**Aim of the exercise**
Would you please return every line from the listing that contains the word "Paco"?

**Data provided**
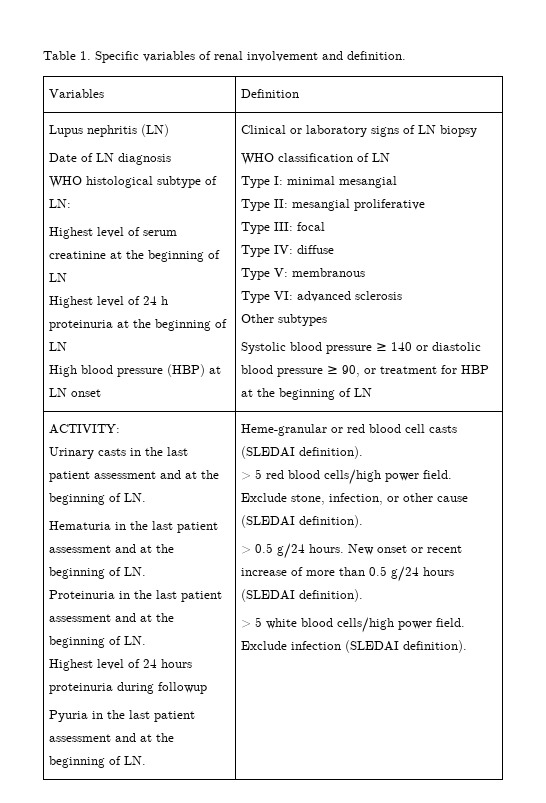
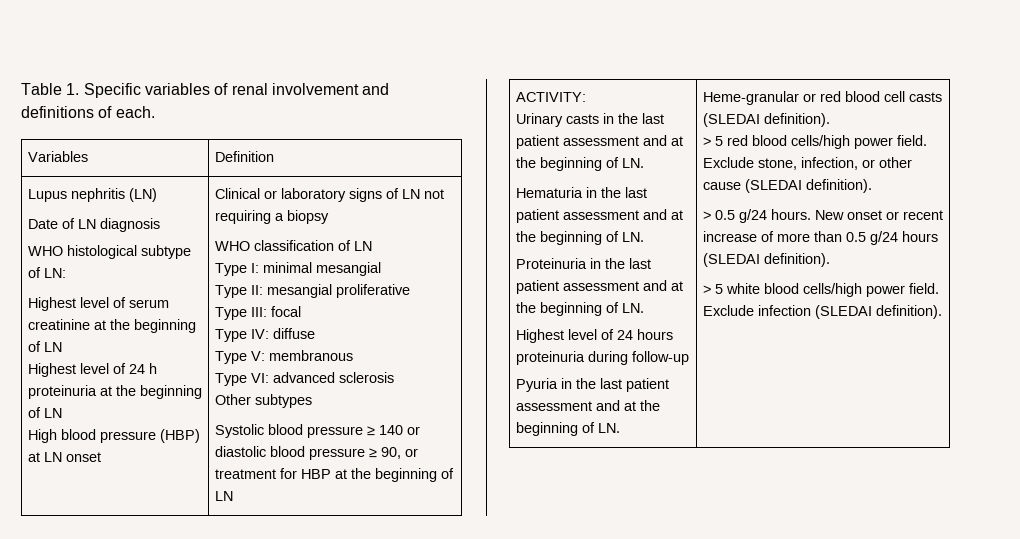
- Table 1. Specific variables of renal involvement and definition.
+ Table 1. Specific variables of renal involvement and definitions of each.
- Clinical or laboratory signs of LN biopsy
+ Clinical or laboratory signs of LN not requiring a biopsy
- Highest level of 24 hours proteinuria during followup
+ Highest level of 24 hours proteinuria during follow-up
--
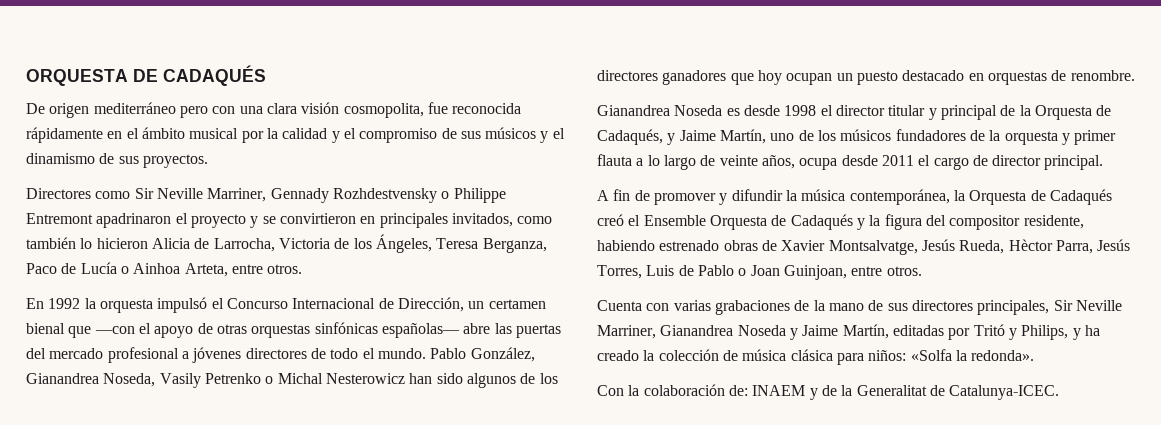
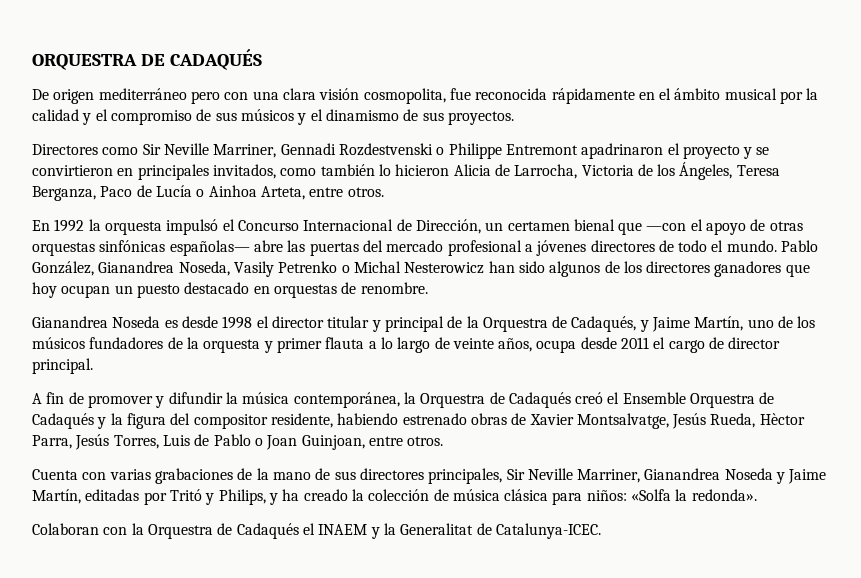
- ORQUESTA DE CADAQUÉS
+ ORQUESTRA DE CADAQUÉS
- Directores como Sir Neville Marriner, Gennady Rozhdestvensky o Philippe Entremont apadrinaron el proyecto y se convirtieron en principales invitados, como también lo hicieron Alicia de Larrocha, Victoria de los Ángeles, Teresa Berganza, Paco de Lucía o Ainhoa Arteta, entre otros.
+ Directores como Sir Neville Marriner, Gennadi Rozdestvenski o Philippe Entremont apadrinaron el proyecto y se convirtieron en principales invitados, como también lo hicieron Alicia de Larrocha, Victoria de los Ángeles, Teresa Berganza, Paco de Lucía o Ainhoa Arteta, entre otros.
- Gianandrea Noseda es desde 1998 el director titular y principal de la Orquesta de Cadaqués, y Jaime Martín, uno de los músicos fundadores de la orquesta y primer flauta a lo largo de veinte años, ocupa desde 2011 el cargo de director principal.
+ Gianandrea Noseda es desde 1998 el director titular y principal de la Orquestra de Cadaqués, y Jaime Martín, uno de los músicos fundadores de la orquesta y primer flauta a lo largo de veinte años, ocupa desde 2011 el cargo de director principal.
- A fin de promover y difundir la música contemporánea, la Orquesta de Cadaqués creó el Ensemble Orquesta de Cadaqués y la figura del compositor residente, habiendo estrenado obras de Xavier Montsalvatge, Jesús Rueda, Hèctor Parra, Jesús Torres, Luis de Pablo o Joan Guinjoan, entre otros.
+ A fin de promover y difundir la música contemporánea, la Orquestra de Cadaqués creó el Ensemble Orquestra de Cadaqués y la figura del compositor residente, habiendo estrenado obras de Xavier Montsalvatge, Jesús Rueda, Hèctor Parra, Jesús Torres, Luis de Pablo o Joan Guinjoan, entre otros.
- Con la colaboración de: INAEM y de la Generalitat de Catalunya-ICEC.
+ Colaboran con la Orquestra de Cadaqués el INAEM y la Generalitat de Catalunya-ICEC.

**Your solution**
- Directores como Sir Neville Marriner, Gennady Rozhdestvensky o Philippe Entremont apadrinaron el proyecto y se convirtieron en principales invitados, como también lo hicieron Alicia de Larrocha, Victoria de los Ángeles, Teresa Berganza, Paco de Lucía o Ainhoa Arteta, entre otros.
+ Directores como Sir Neville Marriner, Gennadi Rozdestvenski o Philippe Entremont apadrinaron el proyecto y se convirtieron en principales invitados, como también lo hicieron Alicia de Larrocha, Victoria de los Ángeles, Teresa Berganza, Paco de Lucía o Ainhoa Arteta, entre otros.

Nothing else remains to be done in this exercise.